*Exercise objective*. A word-for-word copy of the records is needed, with every picture left out.

*Records excerpted from a collection*.
════════

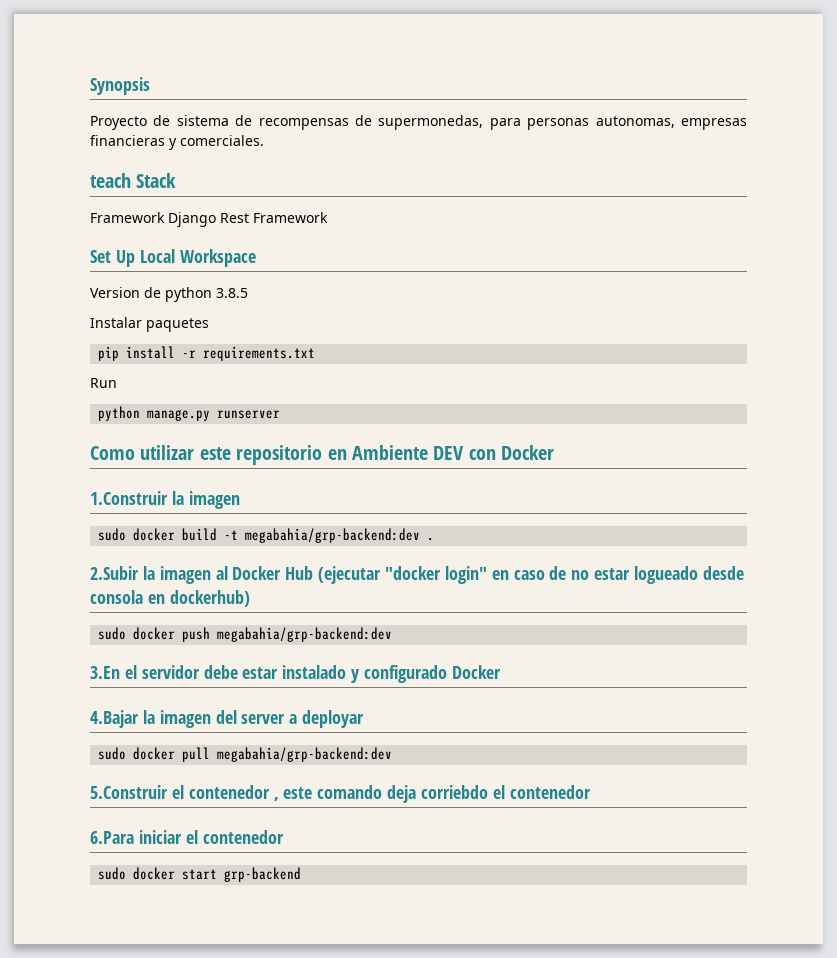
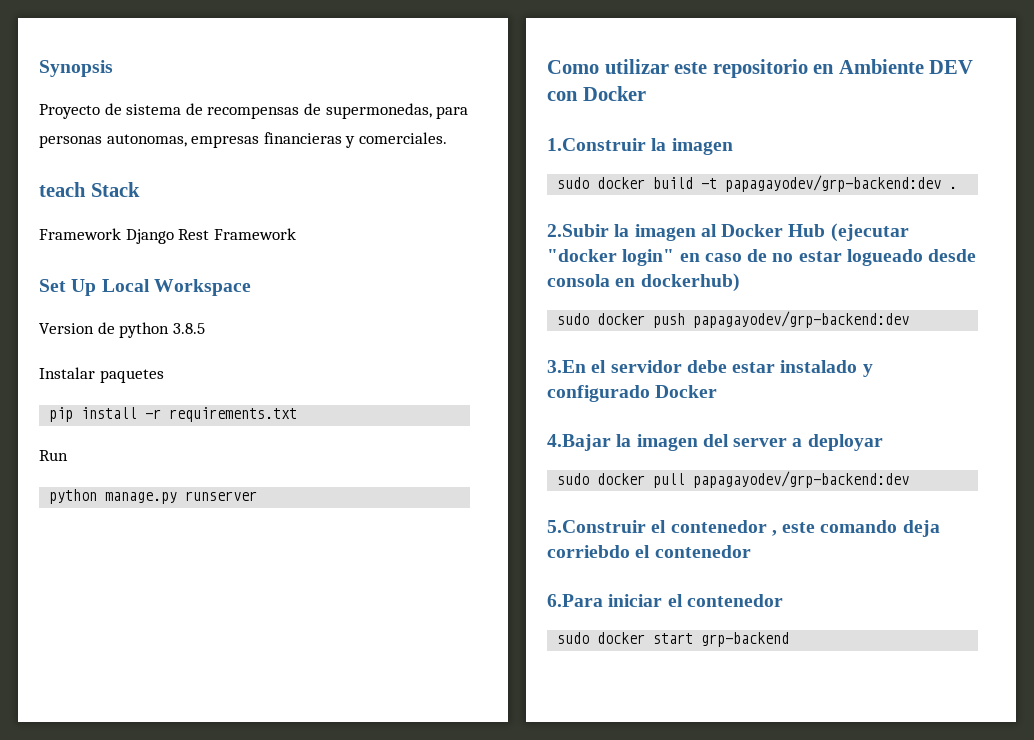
[245,528,421,543] megabahia/grp-backend:dev -> [725,175,942,192] papagayodev/grp-backend:dev
[217,627,393,642] megabahia/grp-backend:dev -> [693,311,910,328] papagayodev/grp-backend:dev
[217,747,393,762] megabahia/grp-backend:dev -> [693,471,910,488] papagayodev/grp-backend:dev

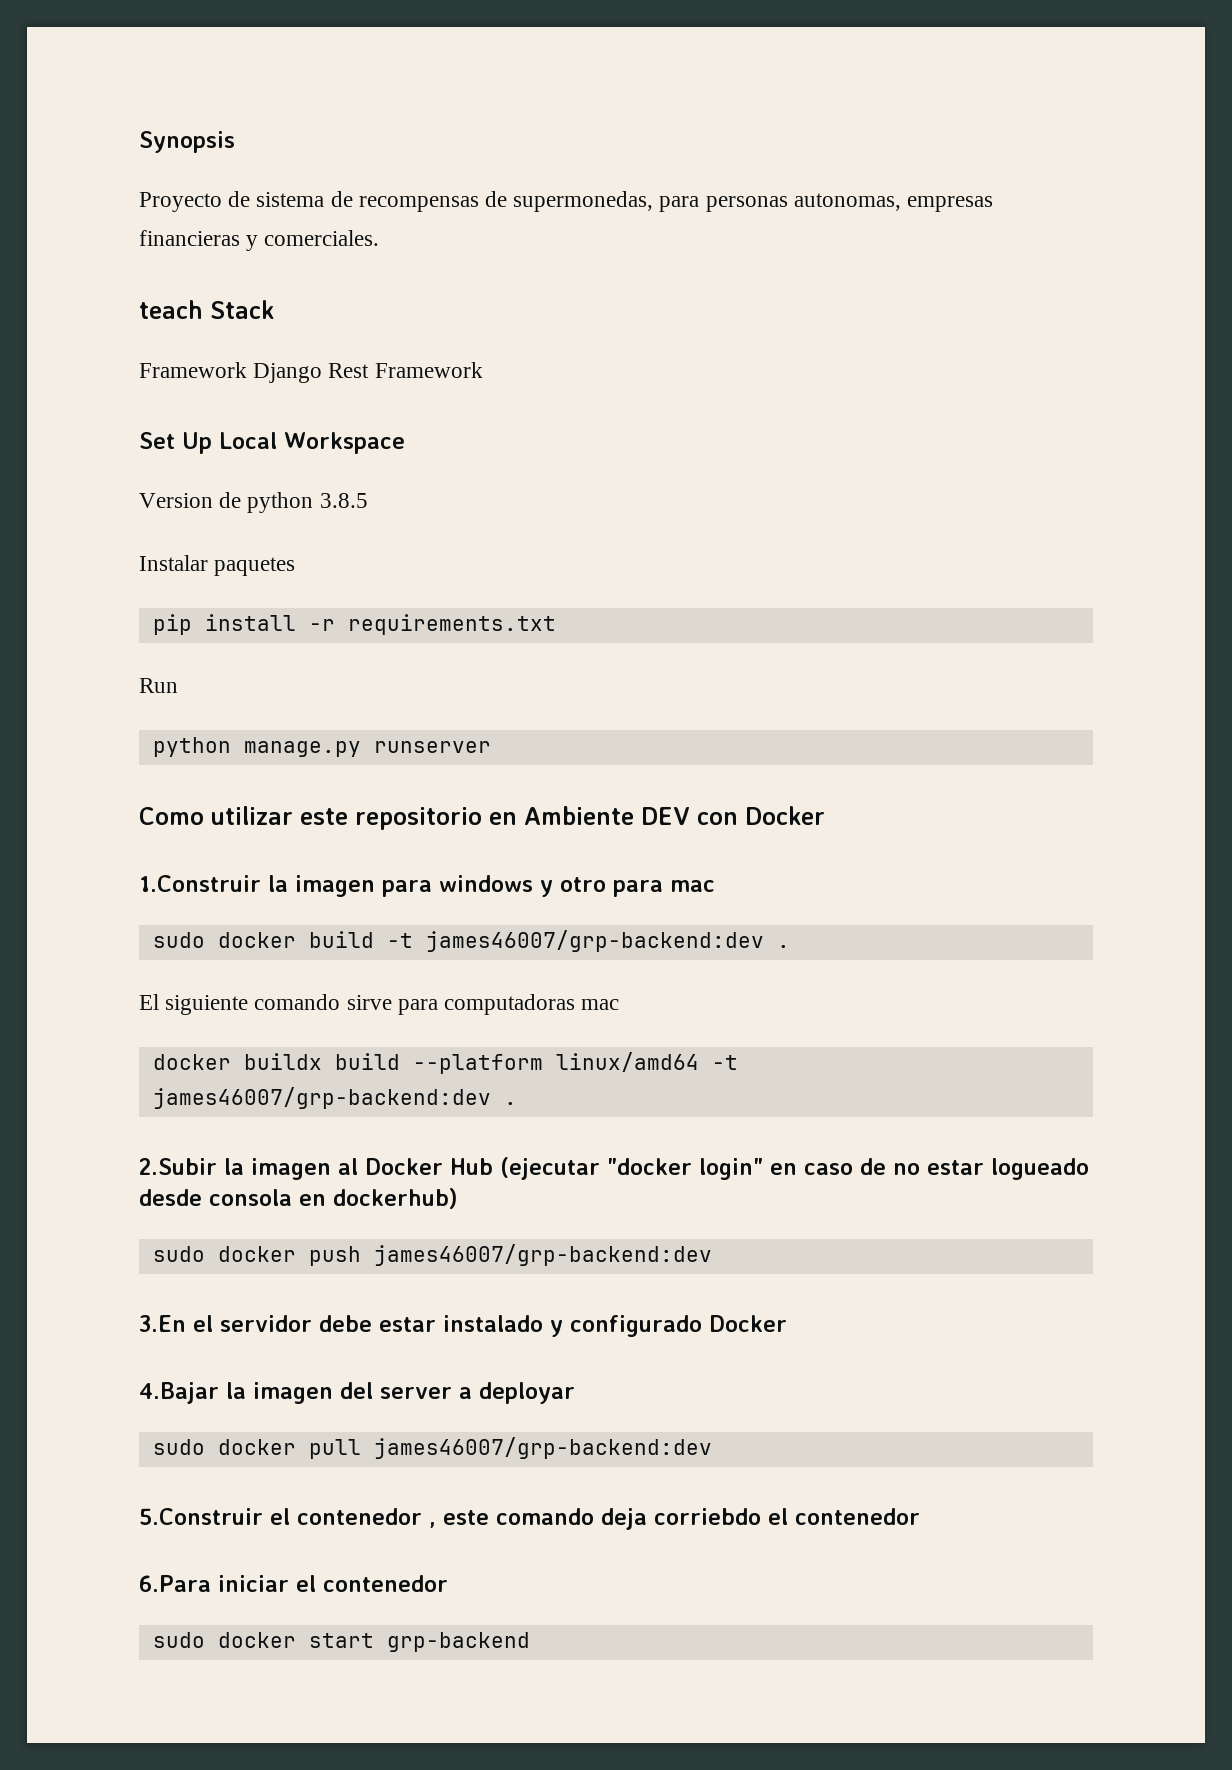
[557,175,942,192] // sudo docker build -t papagayodev/grp-backend:dev -> [382,875,715,897] [152,930,790,952] [139,994,620,1015] [152,1052,738,1074] [152,1087,491,1109] para windows y otro para mac // sudo docker build -t james46007/grp-backend:dev . // El siguiente comando sirve para computadoras mac // docker buildx build --platform linux/amd64 -t james46007/grp-backend:dev
[693,311,910,328] papagayodev/grp-backend:dev -> [373,1244,712,1266] james46007/grp-backend:dev
[693,471,910,488] papagayodev/grp-backend:dev -> [373,1437,712,1459] james46007/grp-backend:dev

════════

*Output*.
[245,528,421,543] megabahia/grp-backend:dev -> [725,175,942,192] papagayodev/grp-backend:dev
[217,627,393,642] megabahia/grp-backend:dev -> [693,311,910,328] papagayodev/grp-backend:dev
[217,747,393,762] megabahia/grp-backend:dev -> [693,471,910,488] papagayodev/grp-backend:dev

[557,175,942,192] // sudo docker build -t papagayodev/grp-backend:dev -> [382,875,715,897] [152,930,790,952] [139,994,620,1015] [152,1052,738,1074] [152,1087,491,1109] para windows y otro para mac // sudo docker build -t james46007/grp-backend:dev . // El siguiente comando sirve para computadoras mac // docker buildx build --platform linux/amd64 -t james46007/grp-backend:dev
[693,311,910,328] papagayodev/grp-backend:dev -> [373,1244,712,1266] james46007/grp-backend:dev
[693,471,910,488] papagayodev/grp-backend:dev -> [373,1437,712,1459] james46007/grp-backend:dev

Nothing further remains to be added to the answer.